You can't investigate corruption without financial intelligence and financial investigators trained to use it.
And investigations quickly run into the ground without effective cooperation and information sharing; between agencies, across borders and with the private sector.
[Slide 2]
Through FATF, 198 jurisdictions have now committed at the highest level to implementing the FATF recommendations to combat money laundering, terrorist and proliferation financing.
As a result, most countries now have the legal, regulatory, institutional and operational tools to deprive criminals and terrorists of their funds.
However, FATF is now assessing whether countries are implementing and enforcing these measures effectively.
In short, it is assessing whether any of this makes any difference.
[Slide 3]
There are many examples of good practice but they are patchy and no one country is effectively implementing everything. Many in fact are failing in a number of fundamental areas, including but not limited to ensuring the transparency of beneficial ownership.
The enforcement activity shown on this slide is just one example, public enforcement of the requirements on banks is dominated by the US with few examples from other countries.
FATF shines a light on these inconsistencies and weaknesses by publishing its evaluations and naming and shaming the worst offenders.
But that is not enough. Ultimately it is individual governments that need to implement and enforce these standards.
Remember FATF is not just assessing whether countries are exchanging a specific piece or set of information for a narrow purpose, like tax. It is assessing everything a country is and should be doing to effectively combat the full range of serious criminal activity the FATF Recommendations cover.
The Summit tomorrow is a rare opportunity to shine a bright light on poor implementation and enforcement, and for governments to commit again to taking effective action. And I commend the work of Transparency International in helping to do this.
The Summit is also an opportunity for more window dressing. While new laws or initiatives can sound good they can also distract from or even provide cover for the failure to enforce the conventions we already have.

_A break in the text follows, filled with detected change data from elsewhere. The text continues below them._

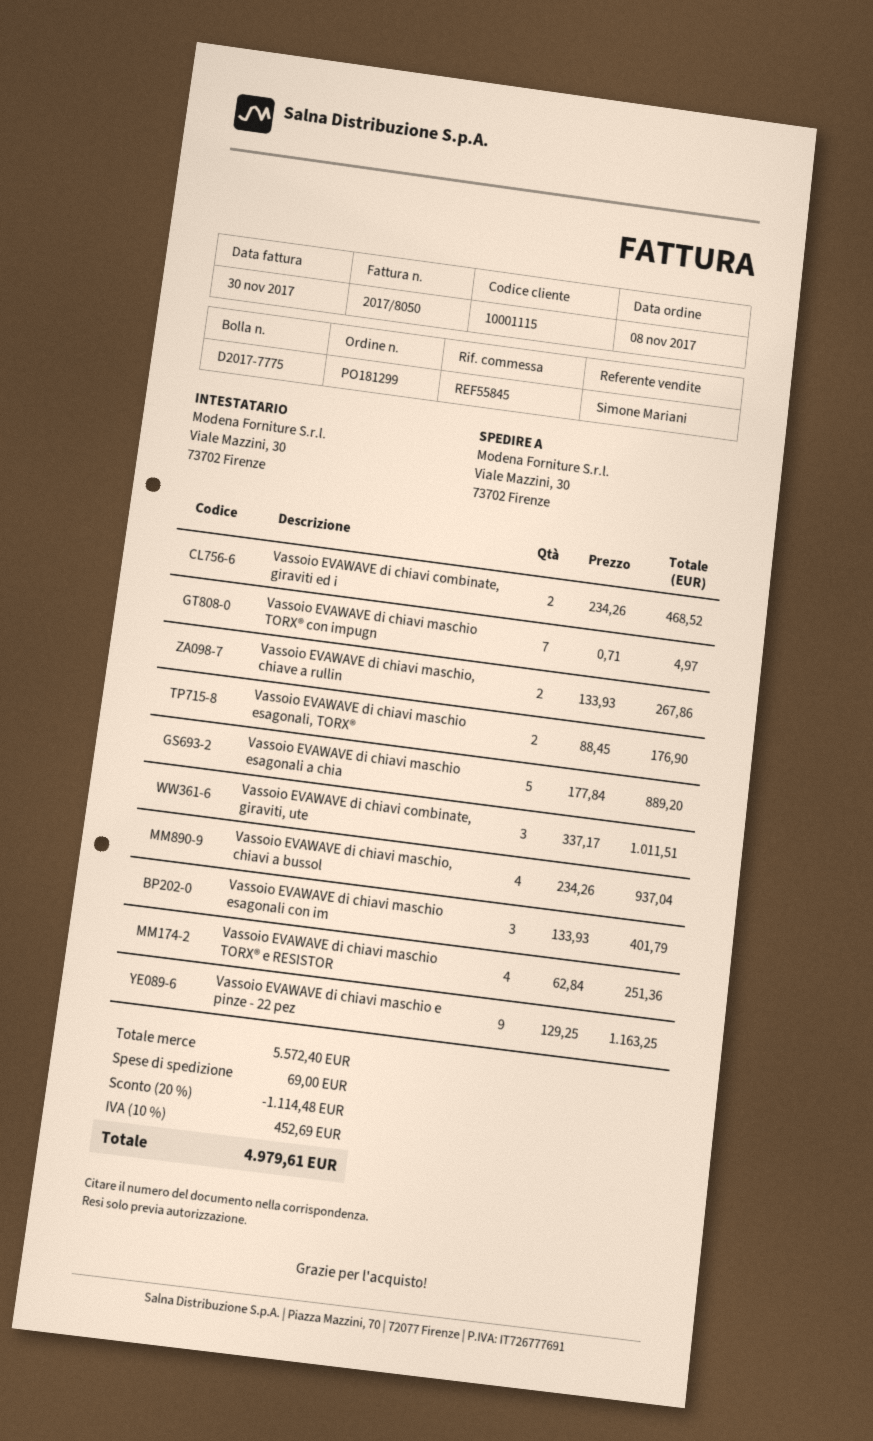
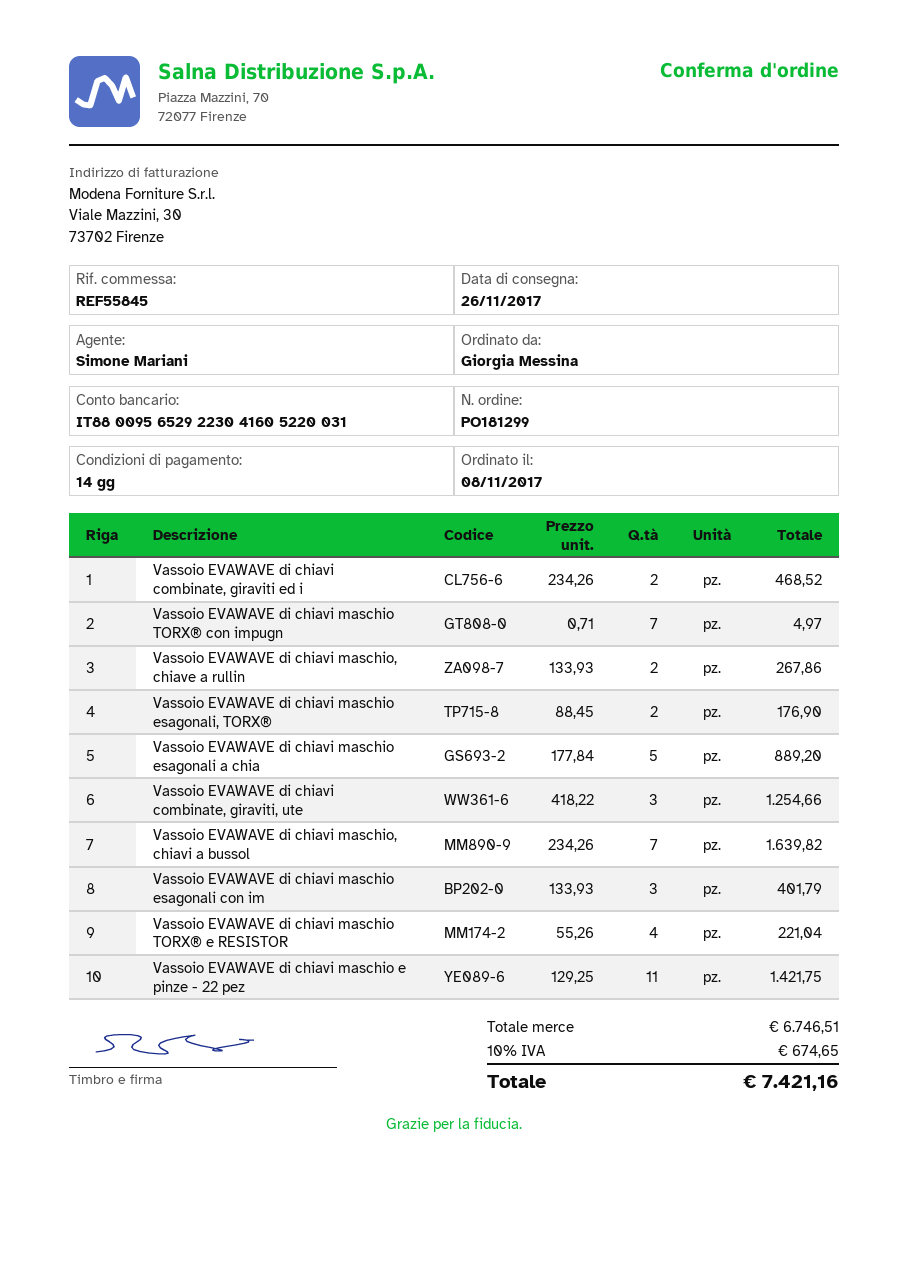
Vassoio EVAWAVE di chiavi combinate, giraviti, ute: 3 x 337.17 = 1011.51 -> 3 x 418.22 = 1254.66
Vassoio EVAWAVE di chiavi maschio, chiavi a bussol: 4 x 234.26 = 937.04 -> 7 x 234.26 = 1639.82
Vassoio EVAWAVE di chiavi maschio TORX® e RESISTOR: 4 x 62.84 = 251.36 -> 4 x 55.26 = 221.04
Vassoio EVAWAVE di chiavi maschio e pinze - 22 pez: 9 x 129.25 = 1163.25 -> 11 x 129.25 = 1421.75
subtotal: 5572.40 -> 6746.51
discount: 20% = 1114.48 -> none
shipping: 69.00 -> none
tax: 10% = 452.69 -> 10% = 674.65
total: 4979.61 -> 7421.16

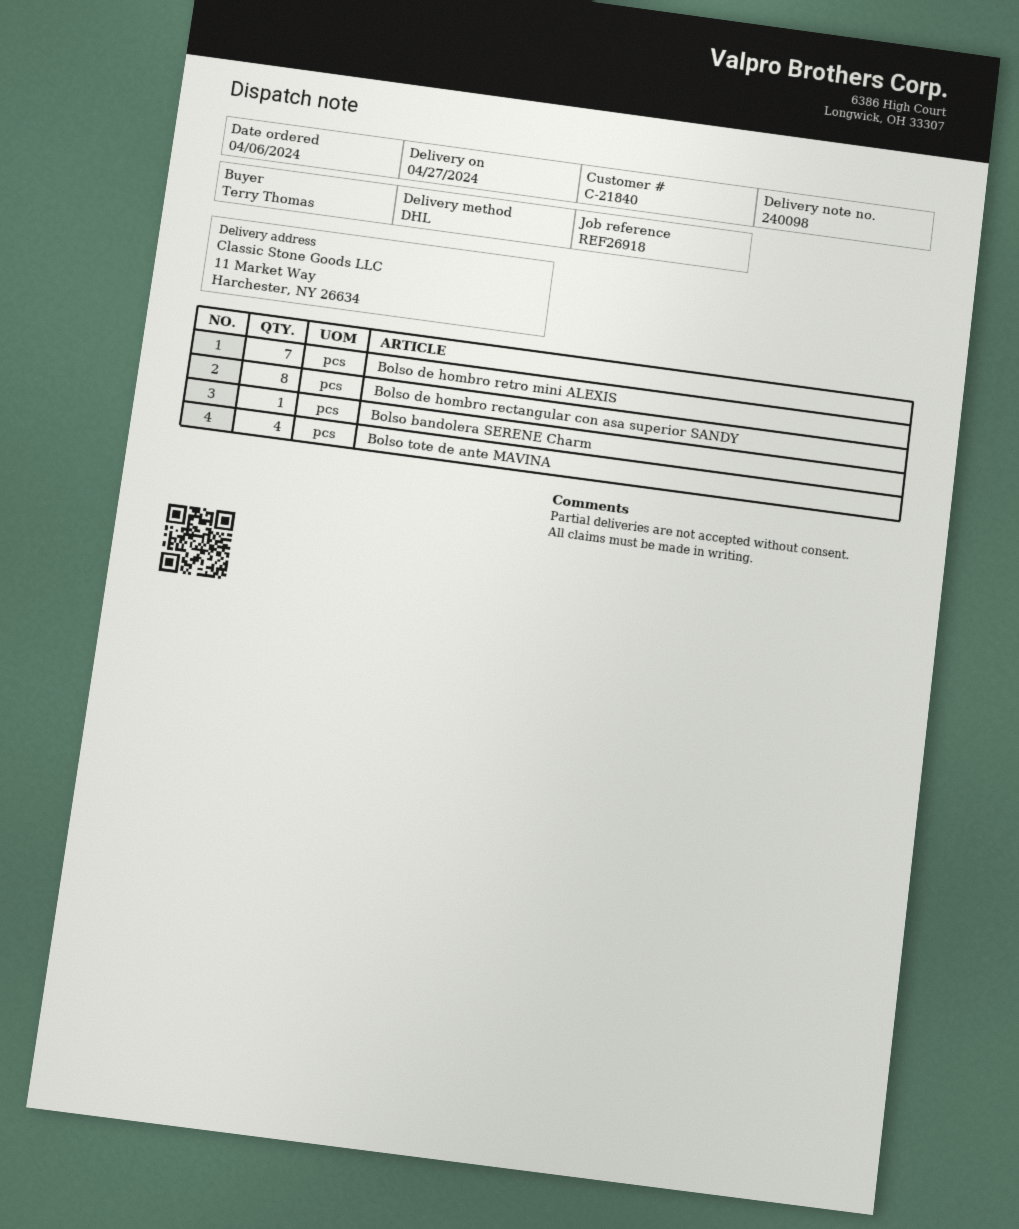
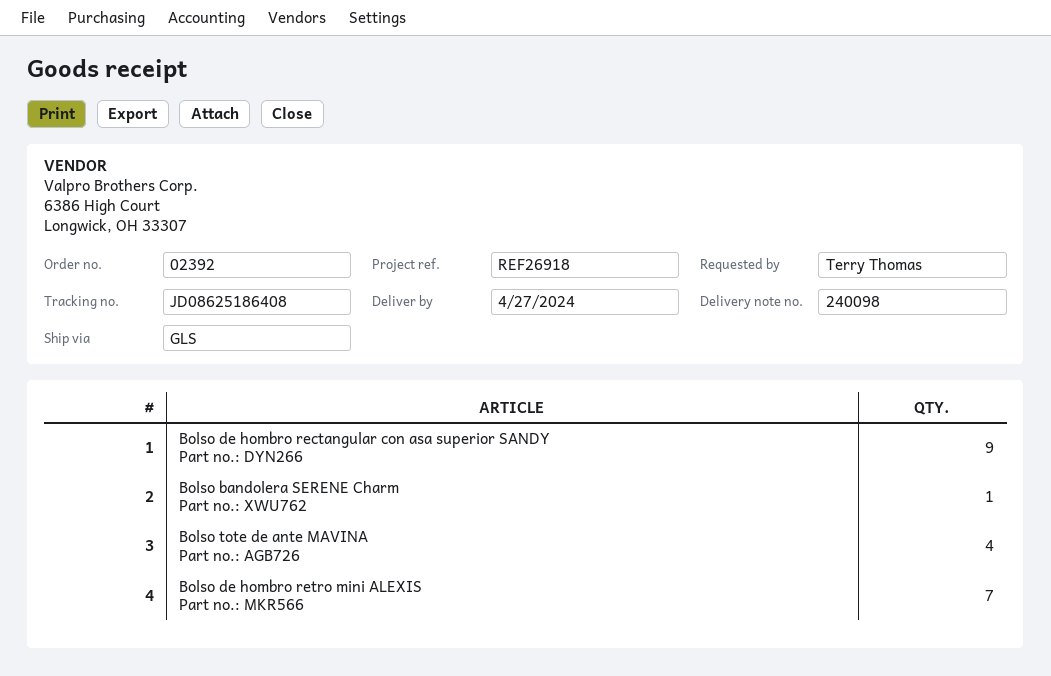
shipping method: DHL -> GLS
Bolso de hombro rectangular con asa superior SANDY: 8 -> 9

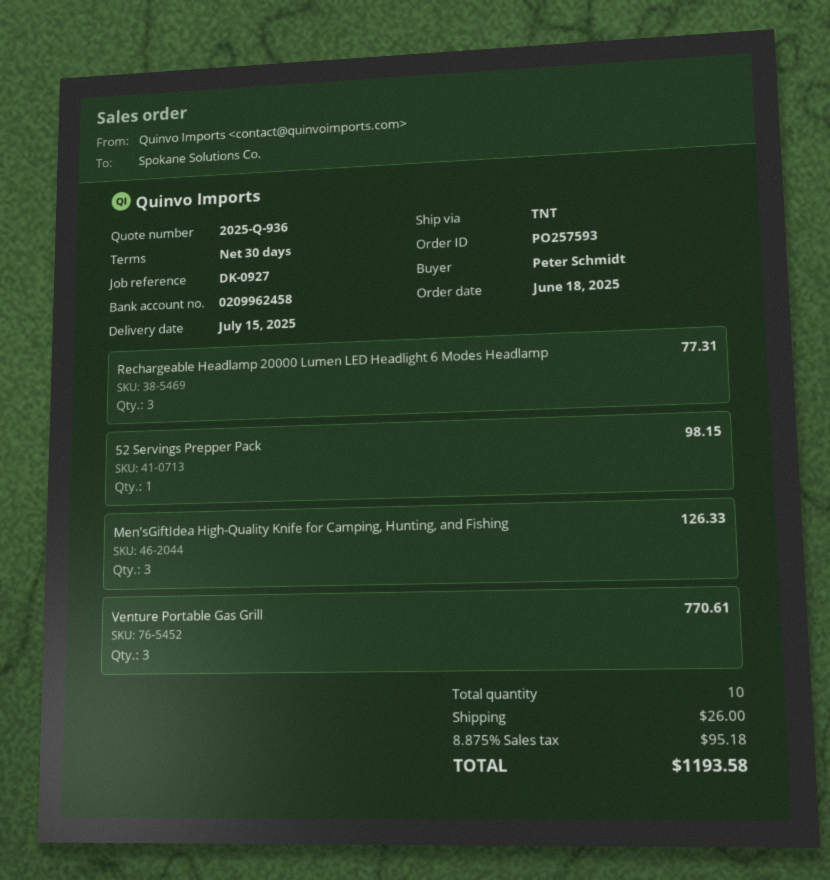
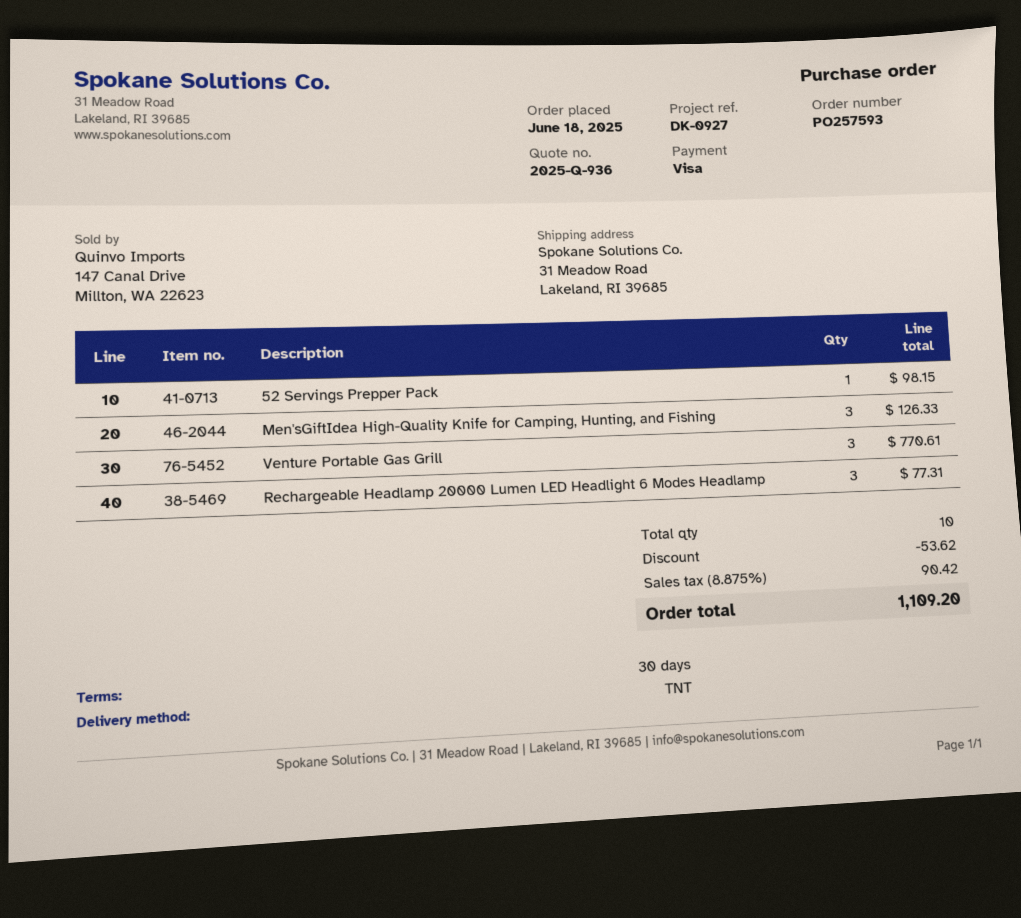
discount: none -> 53.62
shipping: 26.00 -> none
tax: 8.875% = 95.18 -> 8.875% = 90.42
total: 1193.58 -> 1109.20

Transparency of beneficial ownership and action on professional enablers are two good examples of this, but there are many others. Proper scrutiny of politically exposed persons at home and abroad for example. PEPs are time and again at the root of corruption at every level.
We must not lose sight of the need for countries to ensure adequate, accurate and timely beneficial ownership information is available. Incomplete, unverified, out of date information in a public register is not as useful as law enforcement agencies being able to access the right information at the point they need it.
Financial institutions, lawyers, accountants and other professions must hold themselves to the highest standards, conduct proper due diligence on their customers, including by identifying their beneficial owners. This must also be enforced, and governments must ensure their law enforcement agencies and regulators are able to do that and held to account for it.
If governments, law enforcement agencies, regulators and businesses can get this right then there is real value in initiatives like public registries and automatic exchange of information. But let's be careful not to put the cart before the horse.
[Slide 4]
As the cover of Time magazine shows, money laundering was big problem in 1989. We are now seeing money laundering convictions every day and assets seized all over the world. However money laundering remain a big problem. There is a real question about whether the current level of enforcement is merely keeping a lid on the problem rather than making real headway against it.
You can't effectively combat corruption without laws and regulations.
But you also can't combat corruption unless you enforce these laws and regulations, effectively and proportionately.
Implementation and enforcement is the challenge all countries face today; not the absence of the right tools to do the job. The G20 in every recent communiqué has committed to fully implementing the FATF recommendations. Now is the time for action.